▶ PROBLEM TO SOLVE
Collect all lines below with the string "height".

▶ DATASET CONTENT
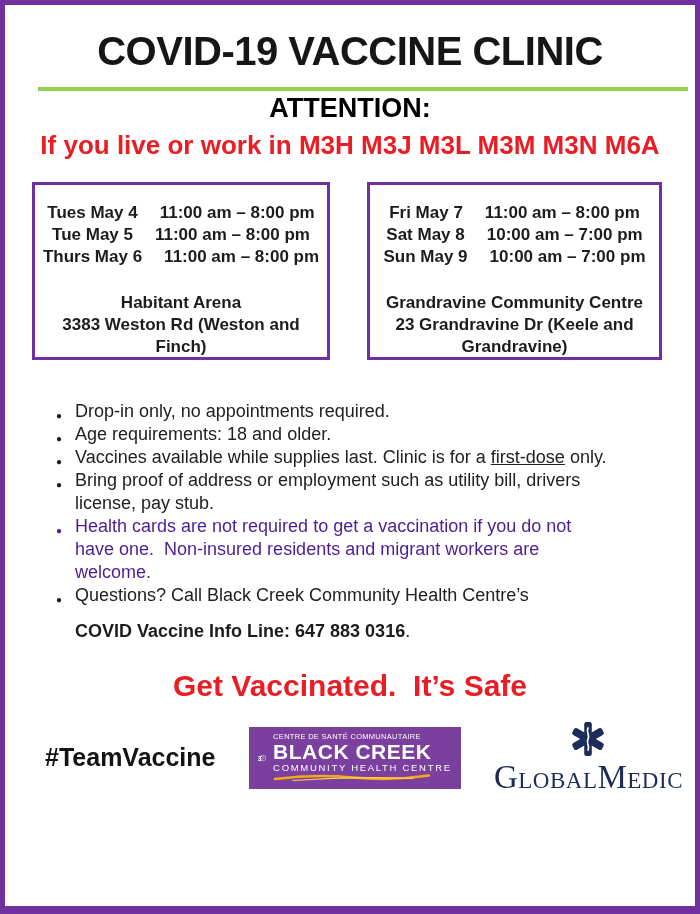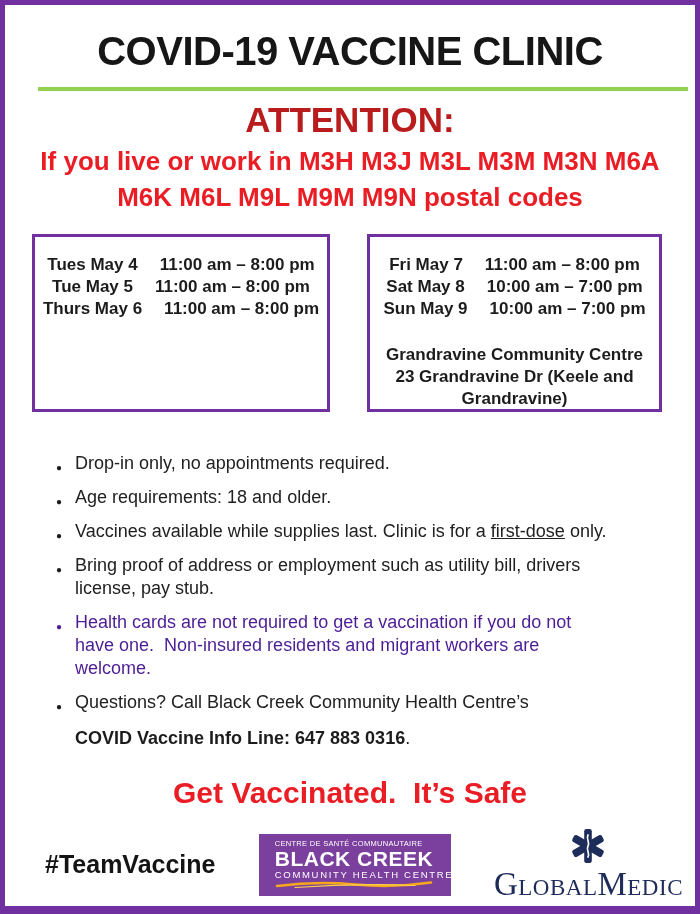--- a/index.html
+++ b/index.html
@@ -15,8 +15,8 @@
   }
   .rule { height: 4px; background: #92D050; margin: 13px 7px 0 33px; }
   .attention {
-    text-align: center; margin-top: 9px;
-    font-size: 35px; font-weight: bold; color: #b91c1c;
+    text-align: center; margin-top: 2px;
+    font-size: 27px; font-weight: bold; color: #000000;
   }
   .postal {
     text-align: center; margin-top: 3px; line-height: 36px;

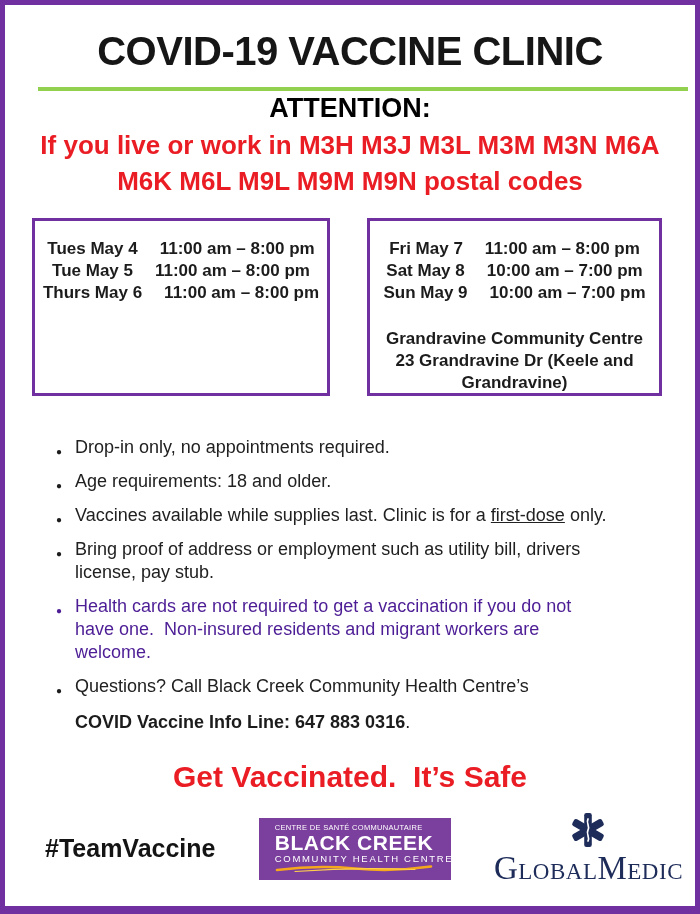--- a/index.html
+++ b/index.html
@@ -81,7 +81,6 @@
   <div class="attention">ATTENTION:</div>
   <div class="postal">
     <span class="bline">If you live or work in M3H M3J M3L M3M M3N M6A</span>
-    <span class="bline">M6K M6L M9L M9M M9N postal codes</span>
   </div>
 
   <div class="boxes">

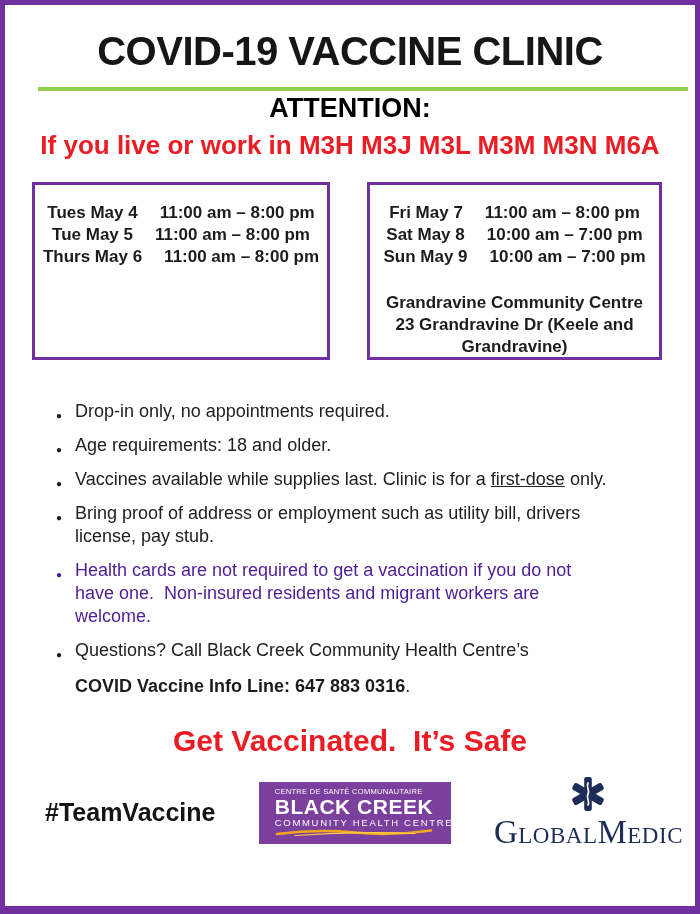--- a/index.html
+++ b/index.html
@@ -98,6 +98,10 @@
         <span>Thurs May 6</span>
         <span>11:00 am – 8:00 pm</span>
       </div>
+      <div class="venue-block">
+        <span class="bline">Habitant Arena</span>
+        <span class="bline">3383 Weston Rd (Weston and Finch)</span>
+      </div>
     </div>
 
     <div class="clinic-box right">

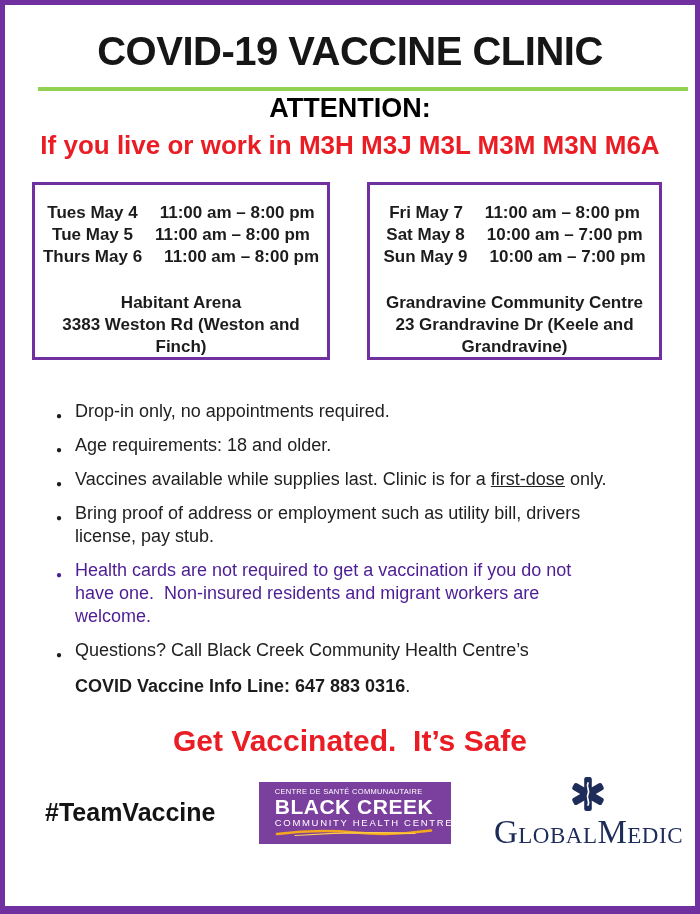--- a/index.html
+++ b/index.html
@@ -36,7 +36,7 @@
   .sched-line { display: flex; justify-content: center; gap: 22px; line-height: 22px; }
   .venue-block { margin-top: 24px; line-height: 22px; padding: 0 8px; }
   .bullets { list-style: none; margin: 40px 22px 0 50px; padding: 0; }
-  .bullets li { position: relative; padding-left: 20px; font-size: 18px; line-height: 23px; margin-top: 11px; }
+  .bullets li { position: relative; padding-left: 20px; font-size: 18px; line-height: 23px; margin-top: 0; }
   .bullets li:first-child { margin-top: 0; }
   .bullets li::before {
     content: "\25CF"; position: absolute; left: 1px; top: 4px;

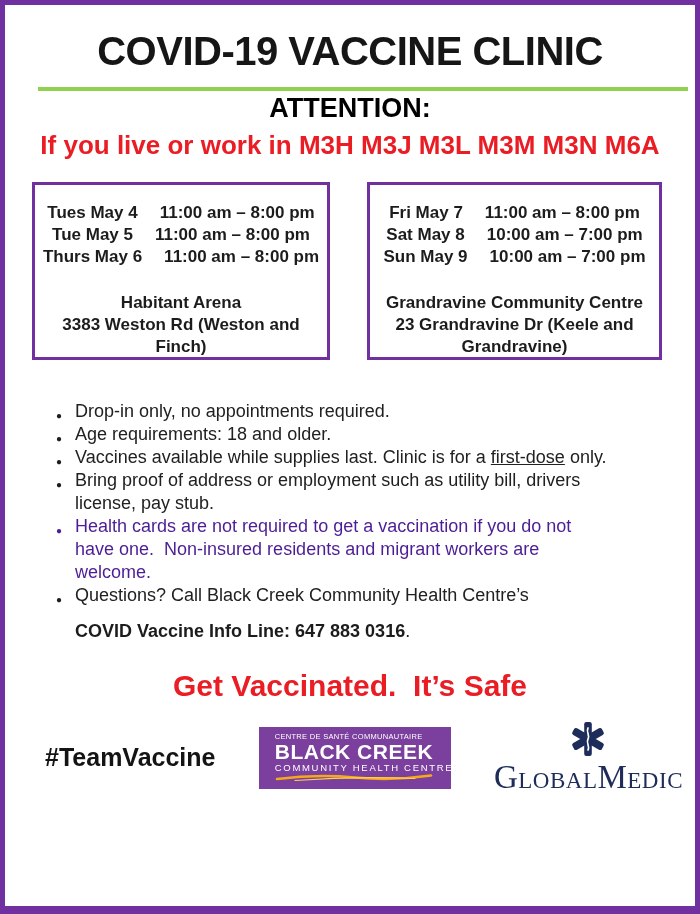--- a/index.html
+++ b/index.html
@@ -57,7 +57,7 @@
   }
   .hashtag { font-size: 25px; font-weight: bold; color: #141414; }
   .bc-logo {
-    width: 192px; height: 62px; background: #7B3F9E; box-sizing: border-box;
+    width: 212px; height: 62px; background: #7B3F9E; box-sizing: border-box;
     display: flex; align-items: center; padding: 5px 9px; gap: 7px;
   }
   .bc-text { display: flex; flex-direction: column; line-height: 1.05; color: #fff; }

▶ SOLVED EXERCISE
   .rule { height: 4px; background: #92D050; margin: 13px 7px 0 33px; }
     text-align: center; margin-top: 3px; line-height: 36px;
   .sched-line { display: flex; justify-content: center; gap: 22px; line-height: 22px; }
   .venue-block { margin-top: 24px; line-height: 22px; padding: 0 8px; }
-  .bullets li { position: relative; padding-left: 20px; font-size: 18px; line-height: 23px; margin-top: 11px; }
+  .bullets li { position: relative; padding-left: 20px; font-size: 18px; line-height: 23px; margin-top: 0; }
-    width: 192px; height: 62px; background: #7B3F9E; box-sizing: border-box;
+    width: 212px; height: 62px; background: #7B3F9E; box-sizing: border-box;
   .bc-text { display: flex; flex-direction: column; line-height: 1.05; color: #fff; }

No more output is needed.